• TASK REQUIREMENTS: Write out the entries below exactly, but only from the line containing "[45,511,94,522] second ->" through the line containing "[90,421,129,432] *Note: ->", and without the pictures.

+++ INPUT FOR THIS TASK +++

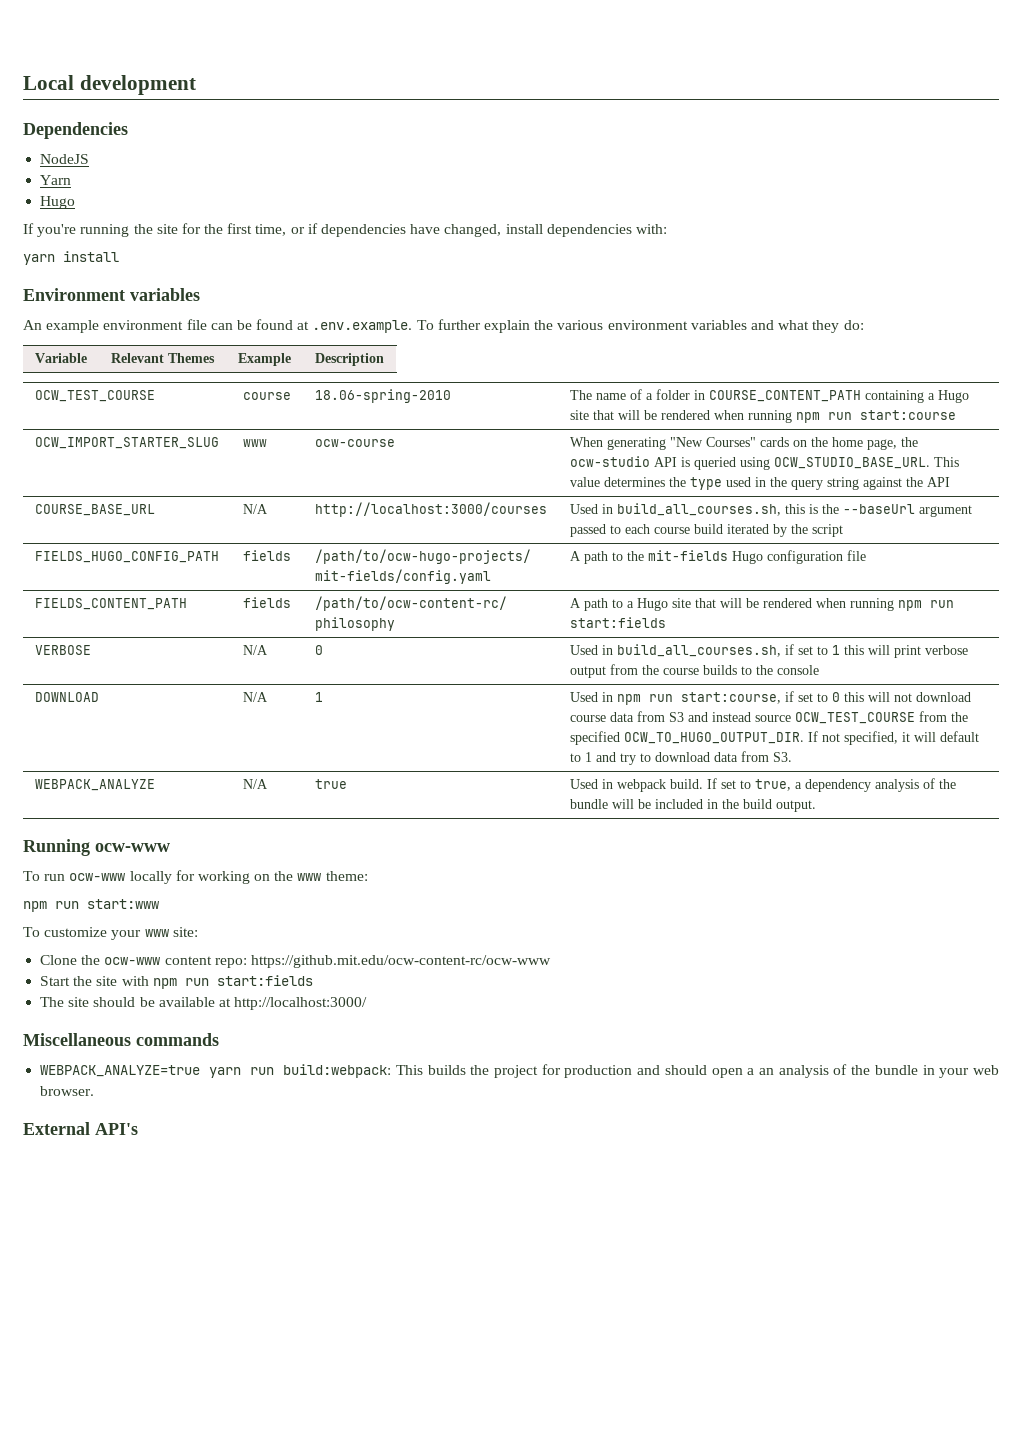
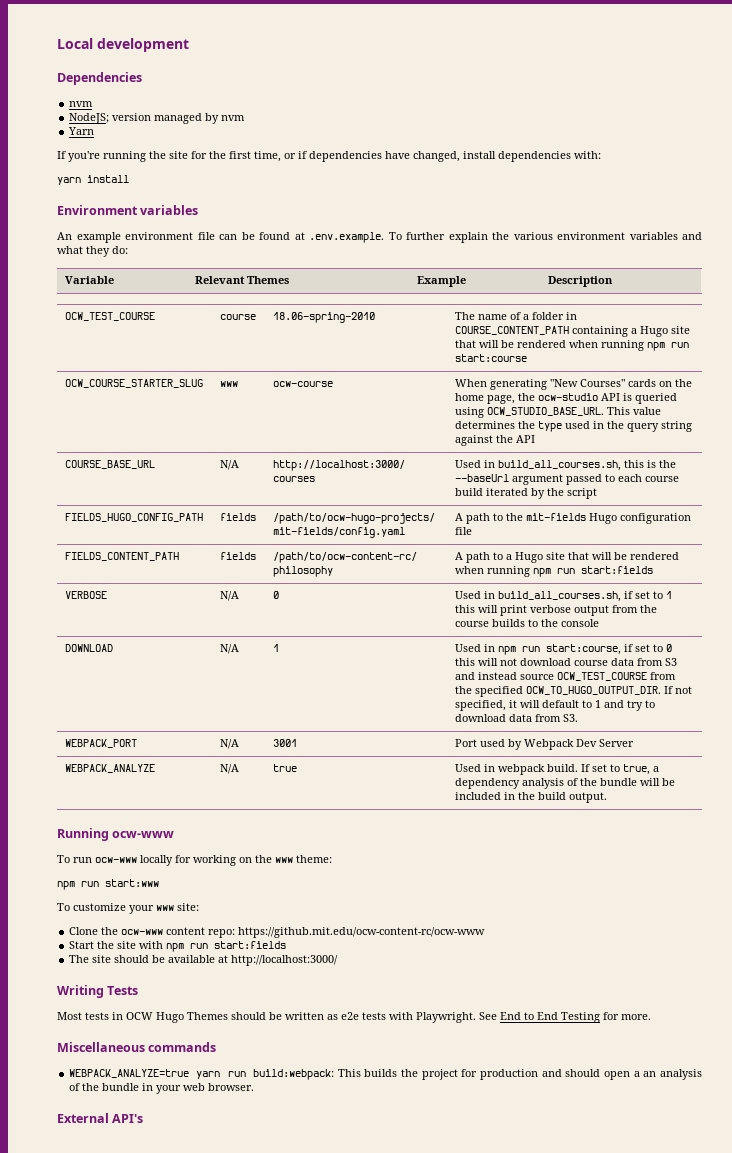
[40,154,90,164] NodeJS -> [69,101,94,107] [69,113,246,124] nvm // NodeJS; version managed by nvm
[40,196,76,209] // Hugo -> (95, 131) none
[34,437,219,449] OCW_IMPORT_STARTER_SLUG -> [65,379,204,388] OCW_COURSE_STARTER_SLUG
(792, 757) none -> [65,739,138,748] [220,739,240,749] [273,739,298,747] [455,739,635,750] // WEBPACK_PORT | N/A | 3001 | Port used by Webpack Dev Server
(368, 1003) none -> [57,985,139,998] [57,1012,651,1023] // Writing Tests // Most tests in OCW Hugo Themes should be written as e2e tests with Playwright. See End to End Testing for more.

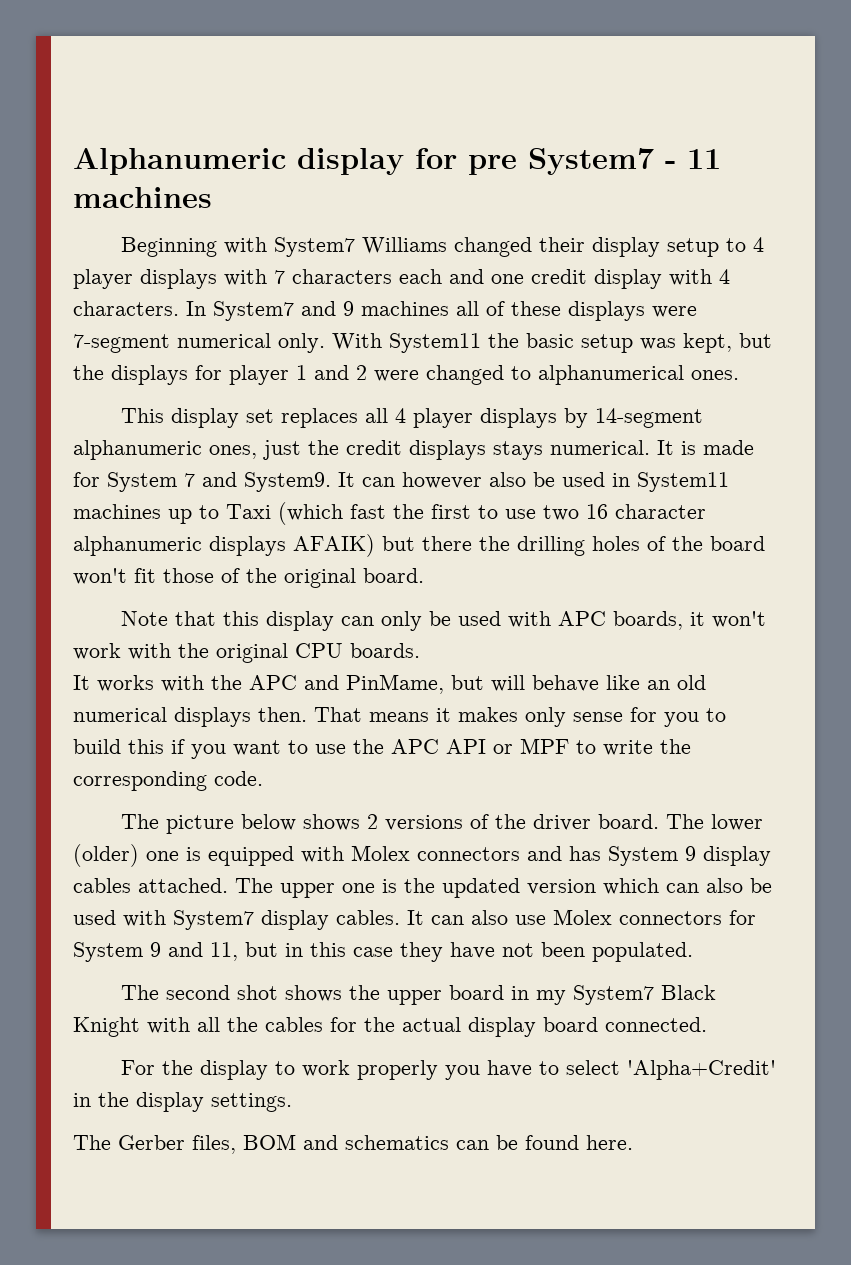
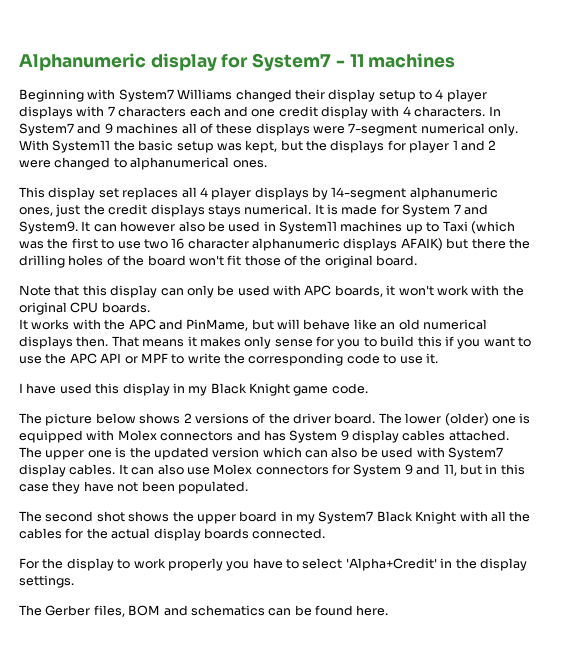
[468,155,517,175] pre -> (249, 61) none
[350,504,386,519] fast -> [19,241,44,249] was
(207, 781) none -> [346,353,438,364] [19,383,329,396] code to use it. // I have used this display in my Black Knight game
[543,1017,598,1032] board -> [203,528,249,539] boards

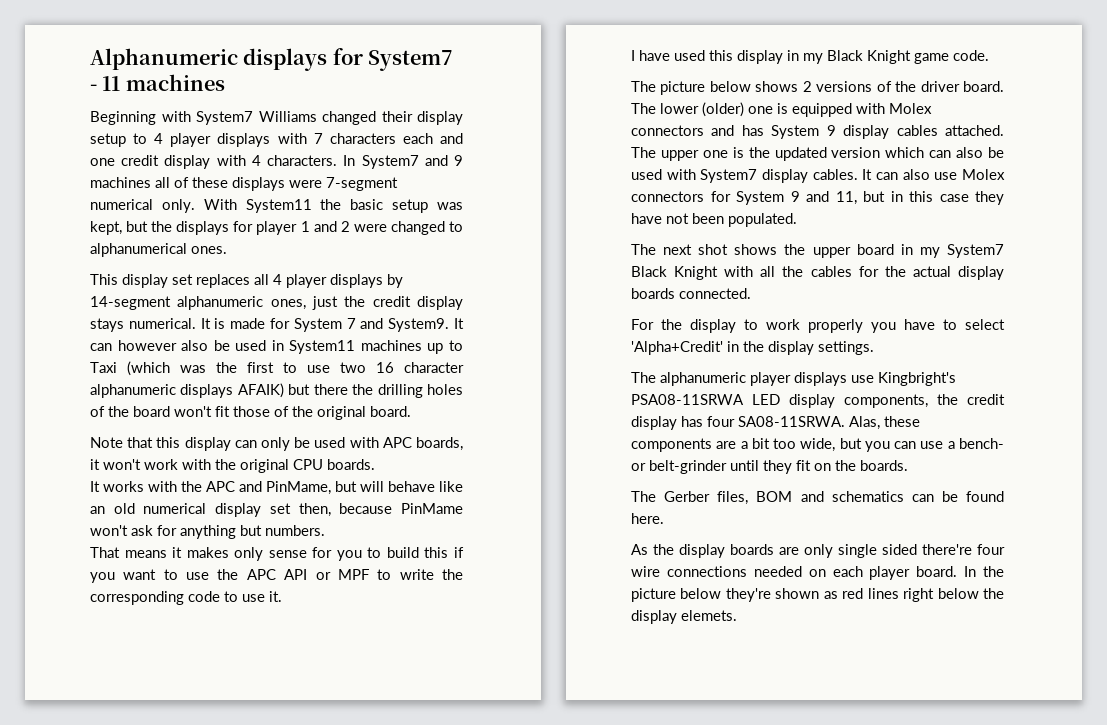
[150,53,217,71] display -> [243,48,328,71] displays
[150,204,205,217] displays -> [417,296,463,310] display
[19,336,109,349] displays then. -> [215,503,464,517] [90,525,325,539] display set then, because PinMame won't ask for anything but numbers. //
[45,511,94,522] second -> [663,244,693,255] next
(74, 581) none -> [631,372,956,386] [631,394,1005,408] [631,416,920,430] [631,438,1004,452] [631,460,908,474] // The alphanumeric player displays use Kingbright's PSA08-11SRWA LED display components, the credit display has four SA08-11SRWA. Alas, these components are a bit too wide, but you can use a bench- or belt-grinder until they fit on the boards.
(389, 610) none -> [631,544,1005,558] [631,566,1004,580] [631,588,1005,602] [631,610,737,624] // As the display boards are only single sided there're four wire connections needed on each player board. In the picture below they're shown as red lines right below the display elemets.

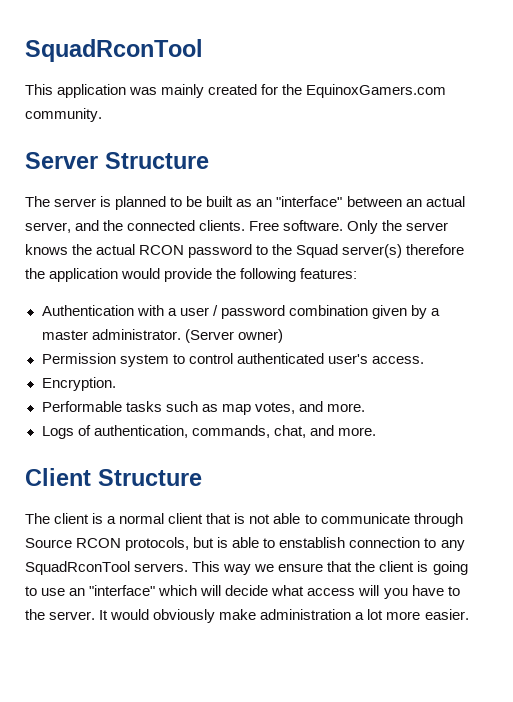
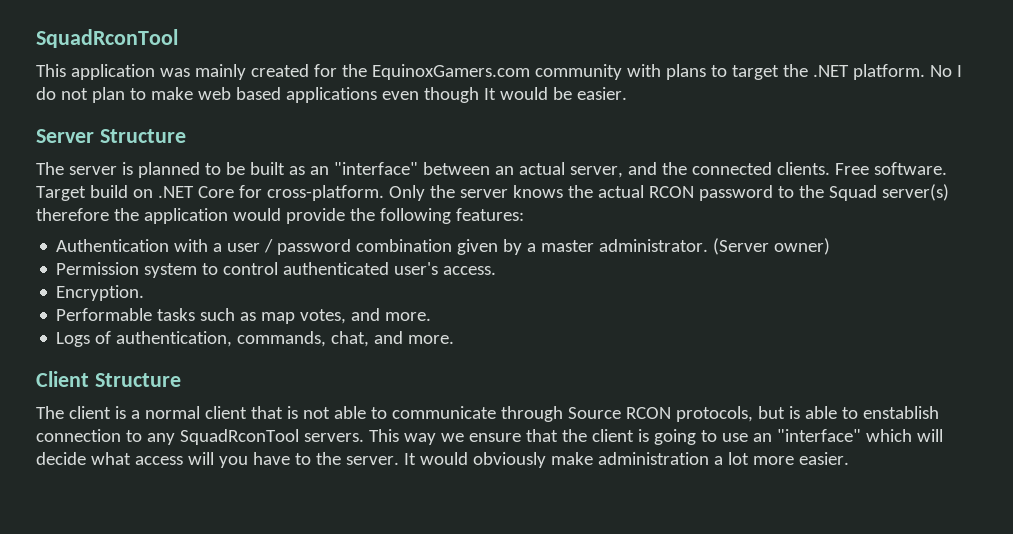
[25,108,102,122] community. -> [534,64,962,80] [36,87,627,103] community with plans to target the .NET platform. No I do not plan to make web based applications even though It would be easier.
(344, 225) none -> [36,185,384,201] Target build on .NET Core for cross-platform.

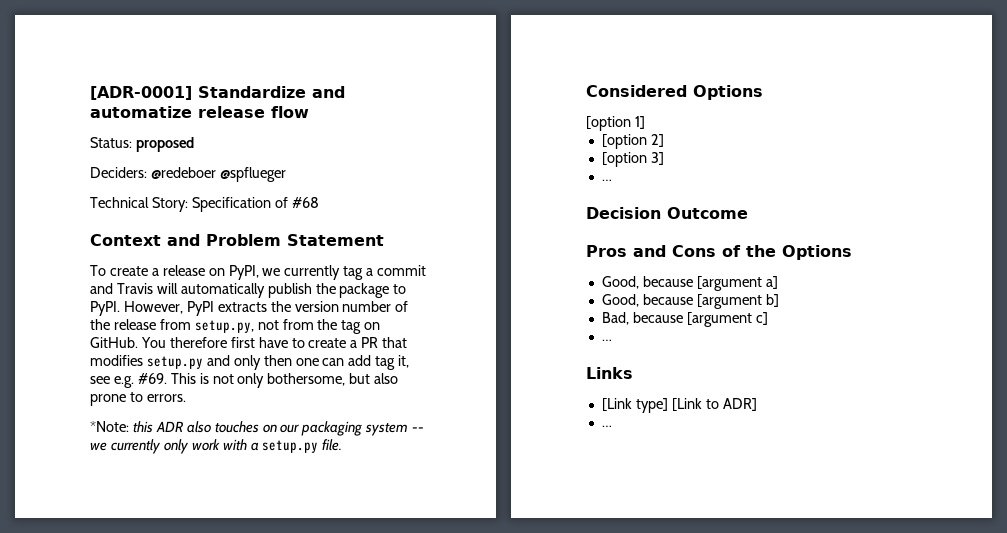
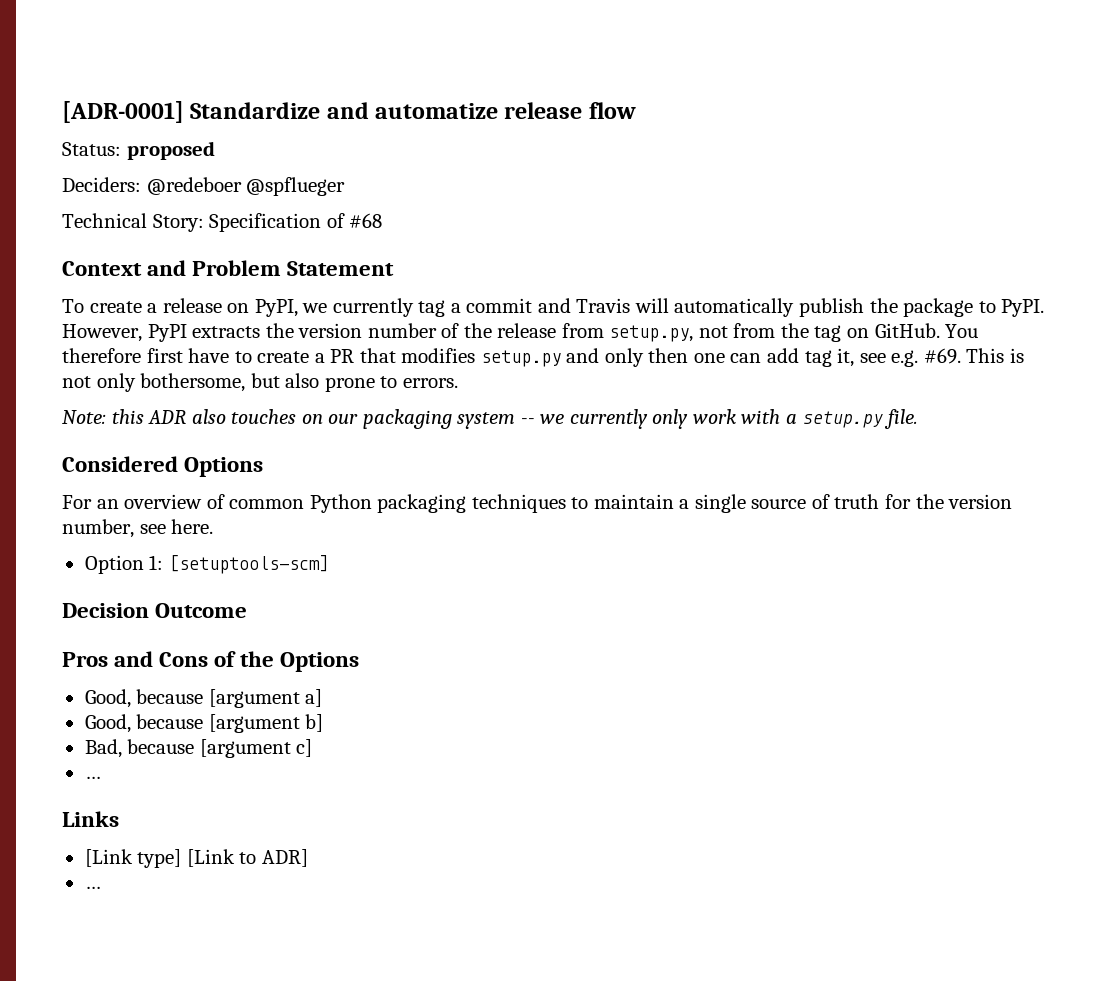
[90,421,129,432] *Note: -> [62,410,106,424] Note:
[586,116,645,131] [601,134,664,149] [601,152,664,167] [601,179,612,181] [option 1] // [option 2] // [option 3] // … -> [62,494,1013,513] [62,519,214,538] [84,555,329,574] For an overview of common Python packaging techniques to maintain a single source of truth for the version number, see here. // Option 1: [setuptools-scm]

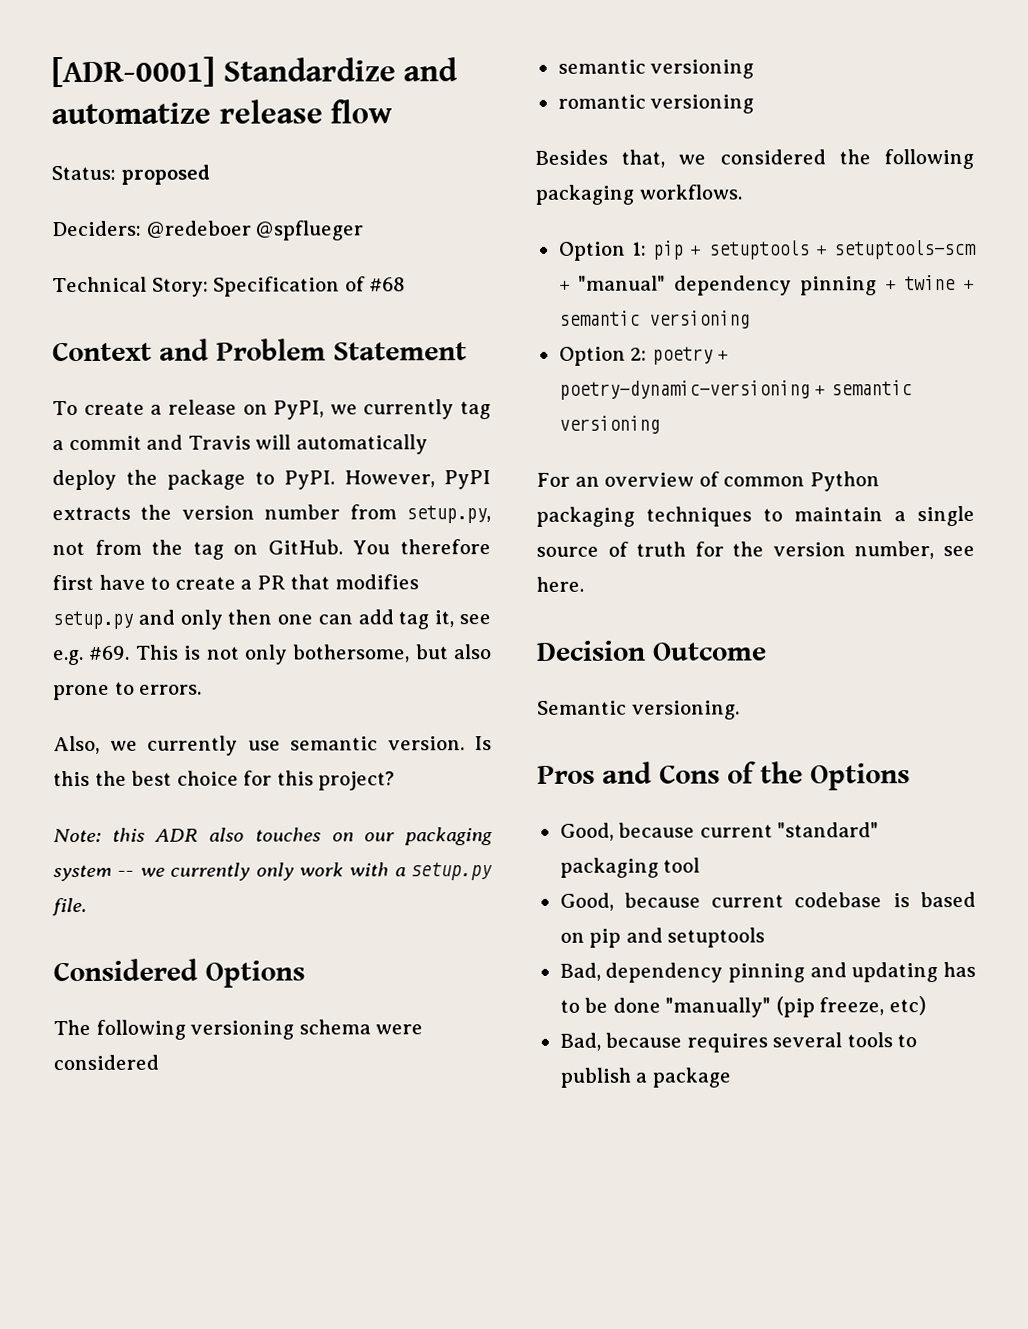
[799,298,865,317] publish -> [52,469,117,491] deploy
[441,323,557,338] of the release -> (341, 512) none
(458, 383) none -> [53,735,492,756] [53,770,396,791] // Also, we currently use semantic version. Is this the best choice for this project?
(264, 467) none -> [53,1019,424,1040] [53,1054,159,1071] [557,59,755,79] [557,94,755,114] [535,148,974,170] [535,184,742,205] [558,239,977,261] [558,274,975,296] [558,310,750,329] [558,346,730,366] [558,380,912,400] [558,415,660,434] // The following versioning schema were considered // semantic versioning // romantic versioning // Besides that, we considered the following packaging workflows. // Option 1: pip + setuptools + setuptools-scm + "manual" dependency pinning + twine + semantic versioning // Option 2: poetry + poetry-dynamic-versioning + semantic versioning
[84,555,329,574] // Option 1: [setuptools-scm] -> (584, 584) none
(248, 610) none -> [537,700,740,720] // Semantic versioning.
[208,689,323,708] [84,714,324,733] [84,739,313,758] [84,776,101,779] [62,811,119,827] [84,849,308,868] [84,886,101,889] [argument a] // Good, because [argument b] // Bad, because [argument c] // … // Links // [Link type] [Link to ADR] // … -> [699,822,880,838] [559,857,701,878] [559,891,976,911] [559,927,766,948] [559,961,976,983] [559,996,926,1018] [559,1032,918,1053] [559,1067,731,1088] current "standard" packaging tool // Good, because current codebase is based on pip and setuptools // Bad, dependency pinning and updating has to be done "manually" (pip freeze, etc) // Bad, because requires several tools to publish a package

+++

• RESULT FOR THIS EXERCISE:
[45,511,94,522] second -> [663,244,693,255] next
(74, 581) none -> [631,372,956,386] [631,394,1005,408] [631,416,920,430] [631,438,1004,452] [631,460,908,474] // The alphanumeric player displays use Kingbright's PSA08-11SRWA LED display components, the credit display has four SA08-11SRWA. Alas, these components are a bit too wide, but you can use a bench- or belt-grinder until they fit on the boards.
(389, 610) none -> [631,544,1005,558] [631,566,1004,580] [631,588,1005,602] [631,610,737,624] // As the display boards are only single sided there're four wire connections needed on each player board. In the picture below they're shown as red lines right below the display elemets.

[25,108,102,122] community. -> [534,64,962,80] [36,87,627,103] community with plans to target the .NET platform. No I do not plan to make web based applications even though It would be easier.
(344, 225) none -> [36,185,384,201] Target build on .NET Core for cross-platform.

[90,421,129,432] *Note: -> [62,410,106,424] Note:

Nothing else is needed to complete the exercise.